:: What is needed ::
Retype the listing below line for line, but only from the line with "font-size: 55px ->" down to the line with "border-radius: 12px ->", inclusive. Pictures stay out.

:: Provided data ::
== Segment start ==
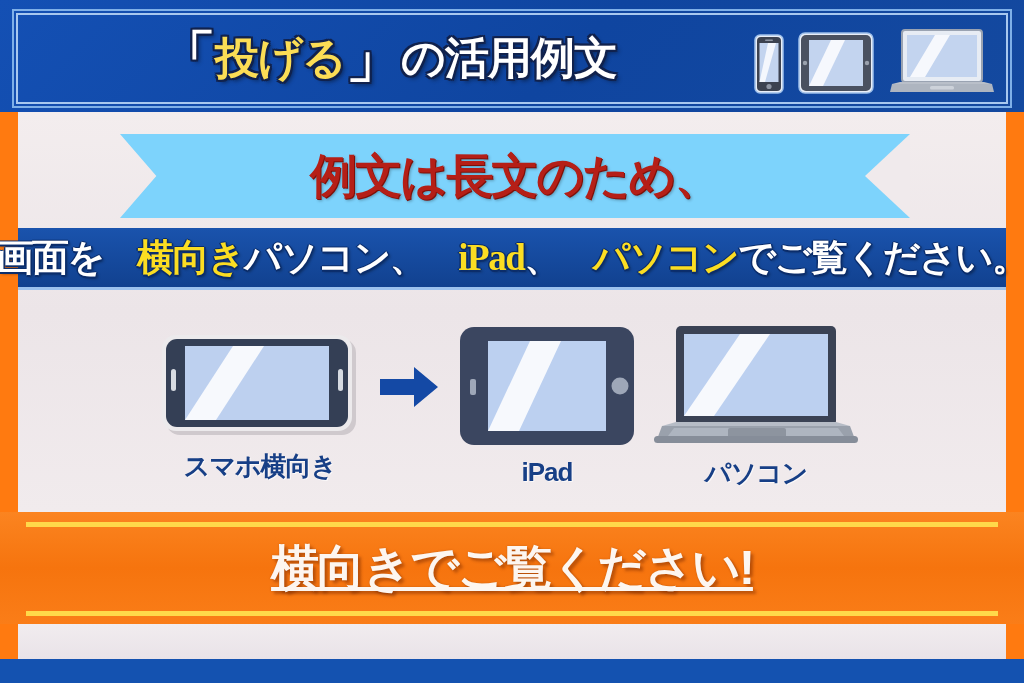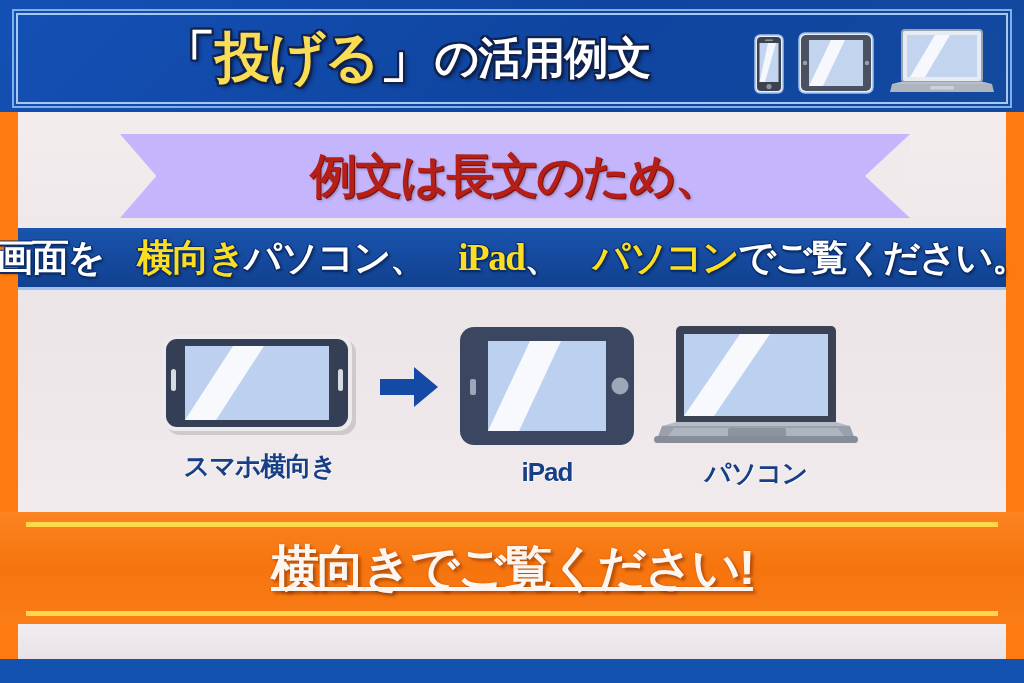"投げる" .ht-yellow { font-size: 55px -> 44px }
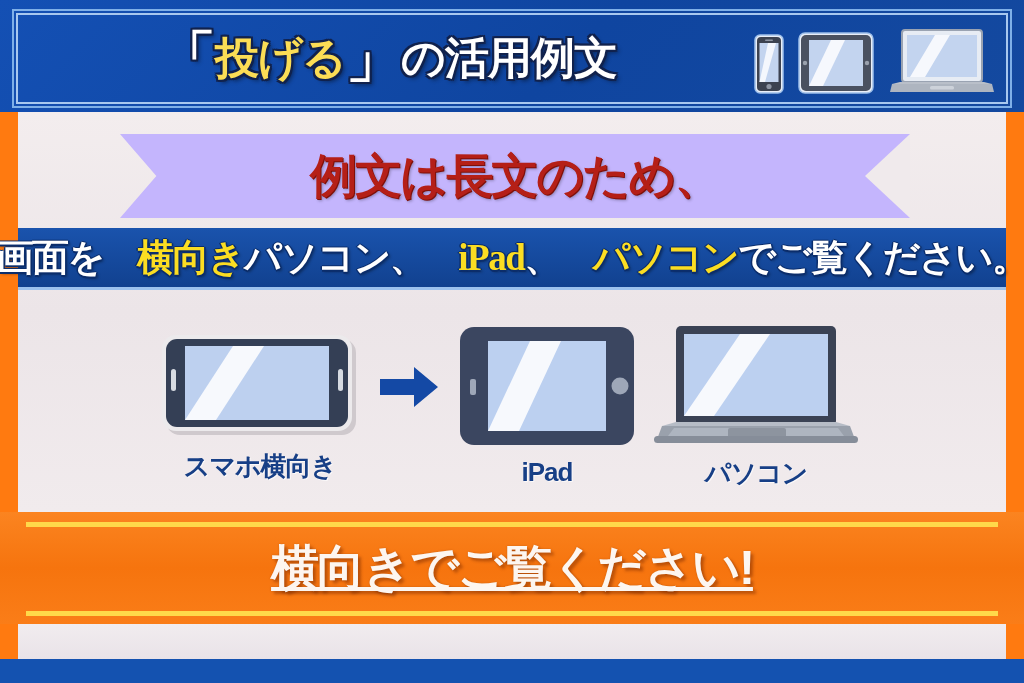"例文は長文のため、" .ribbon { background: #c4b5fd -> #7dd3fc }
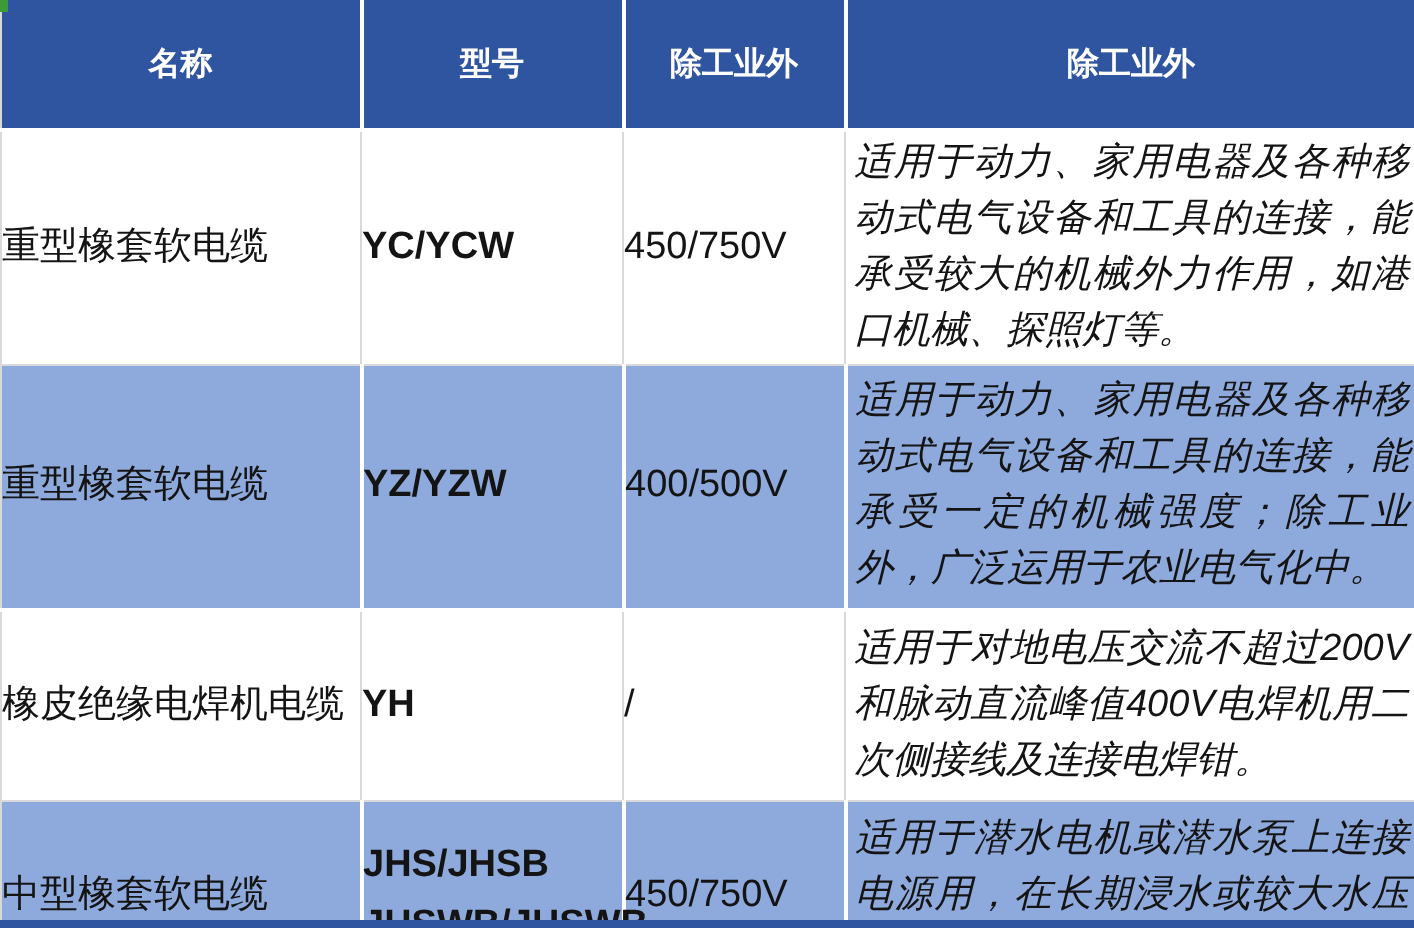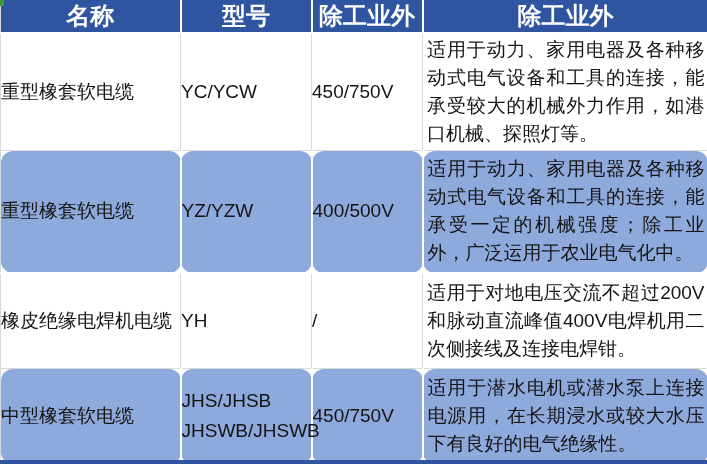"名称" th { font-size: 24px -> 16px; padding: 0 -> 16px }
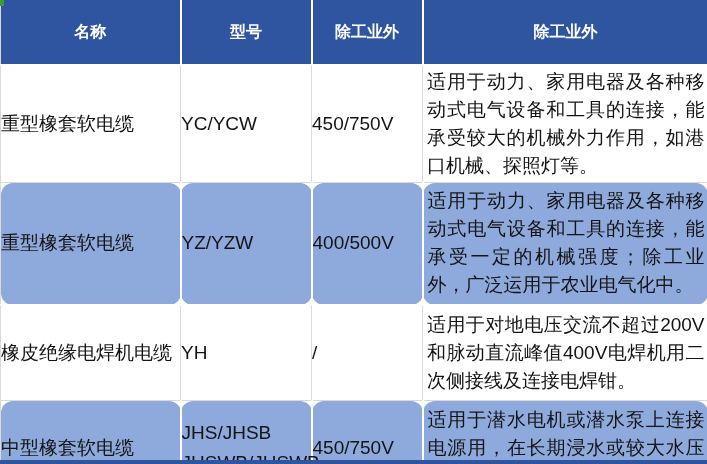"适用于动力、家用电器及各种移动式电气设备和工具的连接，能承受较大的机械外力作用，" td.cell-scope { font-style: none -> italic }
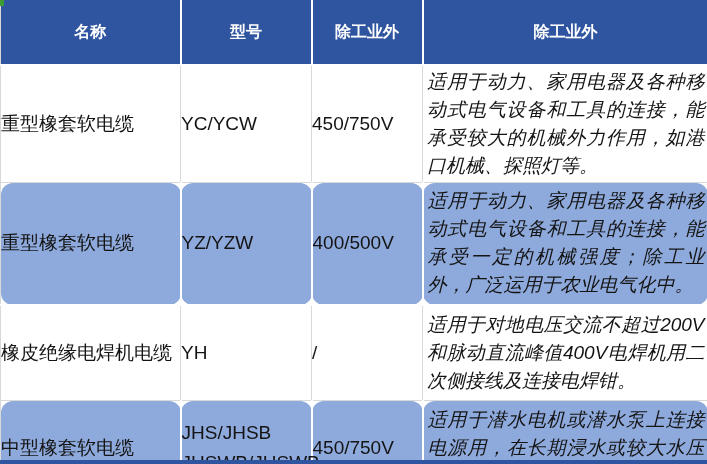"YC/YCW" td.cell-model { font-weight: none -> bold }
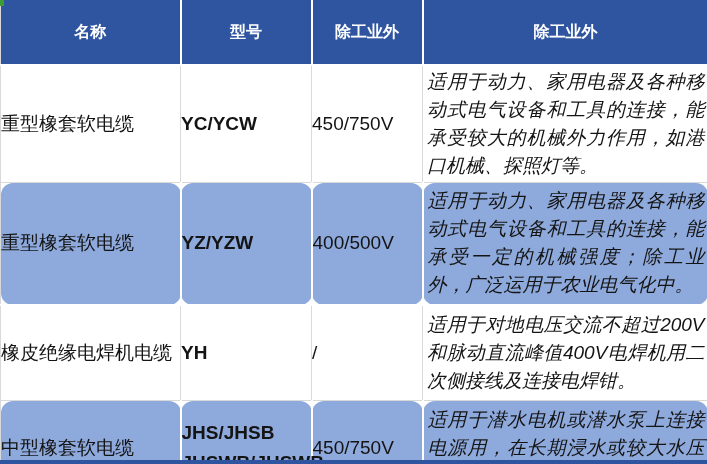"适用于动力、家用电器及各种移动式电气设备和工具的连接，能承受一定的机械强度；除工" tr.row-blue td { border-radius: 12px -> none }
== Segment end ==
== Segment start ==
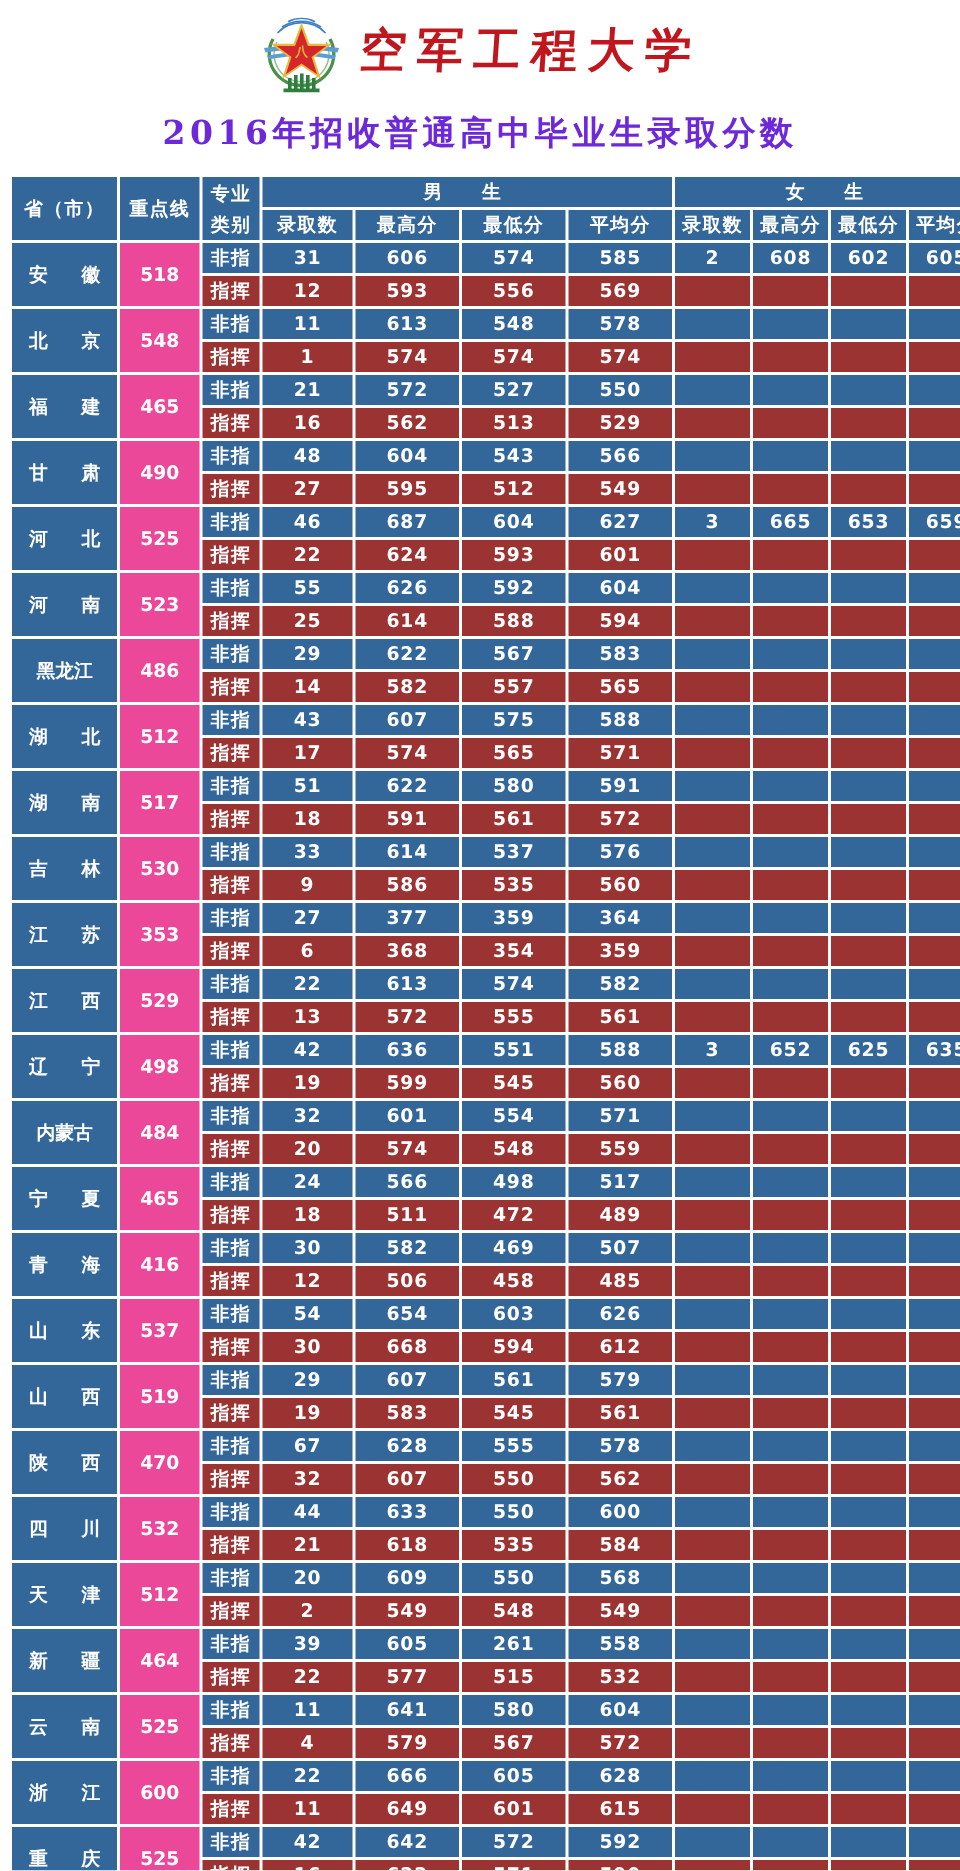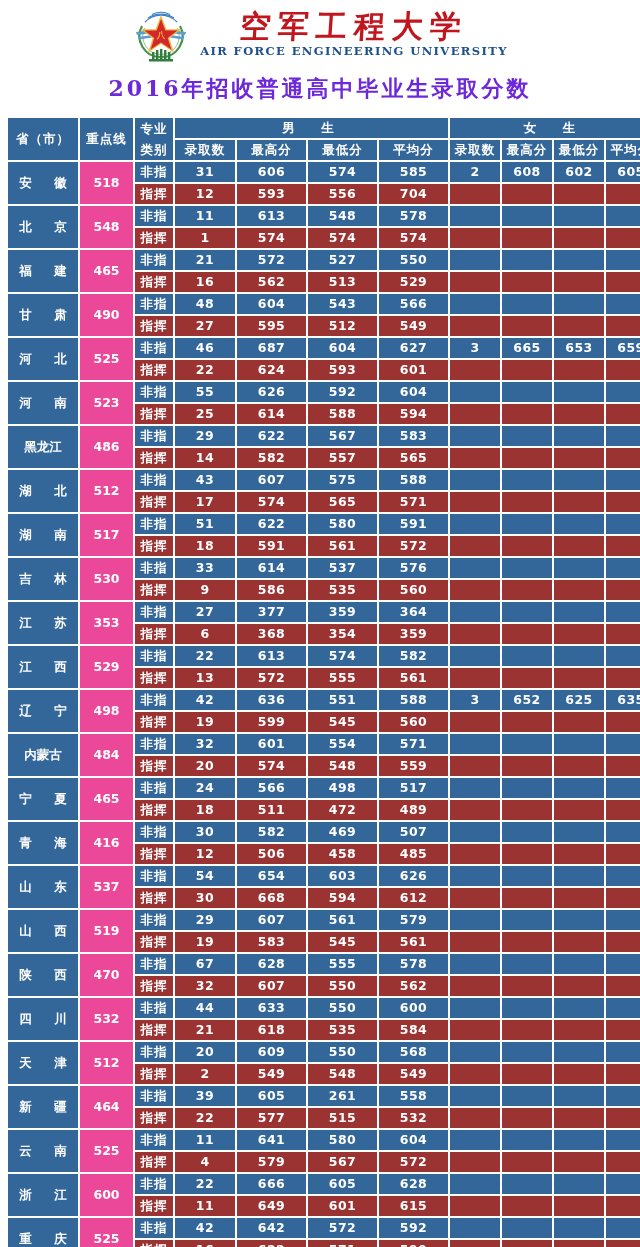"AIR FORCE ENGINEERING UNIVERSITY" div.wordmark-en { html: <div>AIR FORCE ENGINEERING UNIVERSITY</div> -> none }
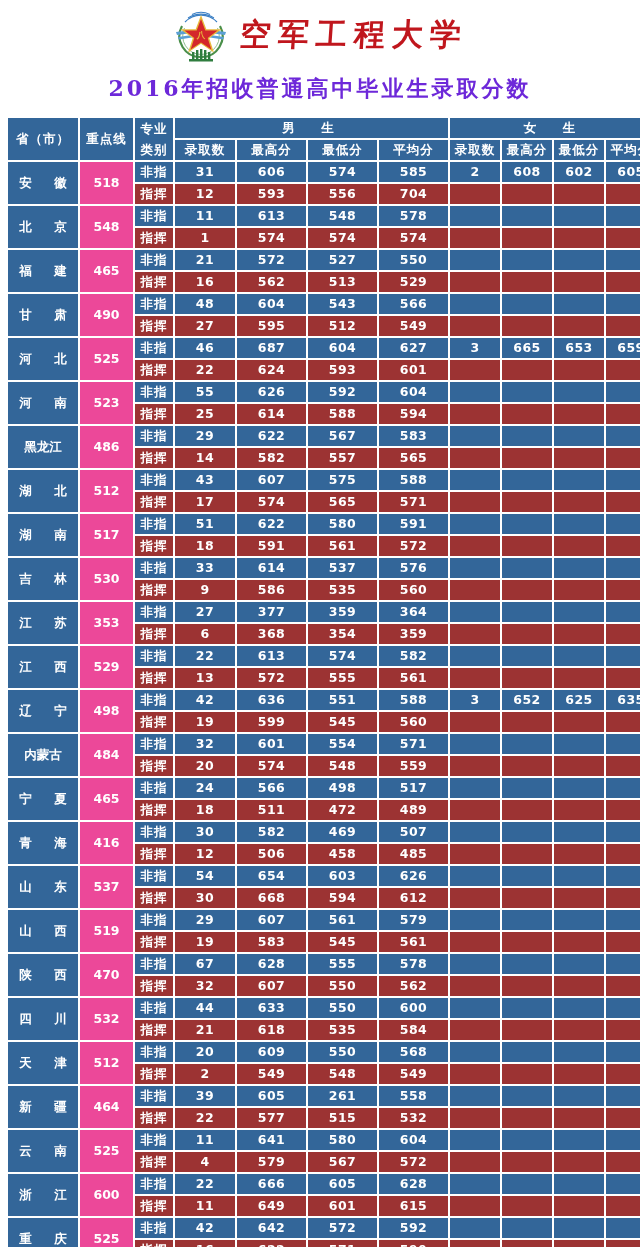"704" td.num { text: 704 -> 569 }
== Segment end ==
:: Solution ::
"投げる" .ht-yellow { font-size: 55px -> 44px }
"例文は長文のため、" .ribbon { background: #c4b5fd -> #7dd3fc }
"名称" th { font-size: 24px -> 16px; padding: 0 -> 16px }
"适用于动力、家用电器及各种移动式电气设备和工具的连接，能承受较大的机械外力作用，" td.cell-scope { font-style: none -> italic }
"YC/YCW" td.cell-model { font-weight: none -> bold }
"适用于动力、家用电器及各种移动式电气设备和工具的连接，能承受一定的机械强度；除工" tr.row-blue td { border-radius: 12px -> none }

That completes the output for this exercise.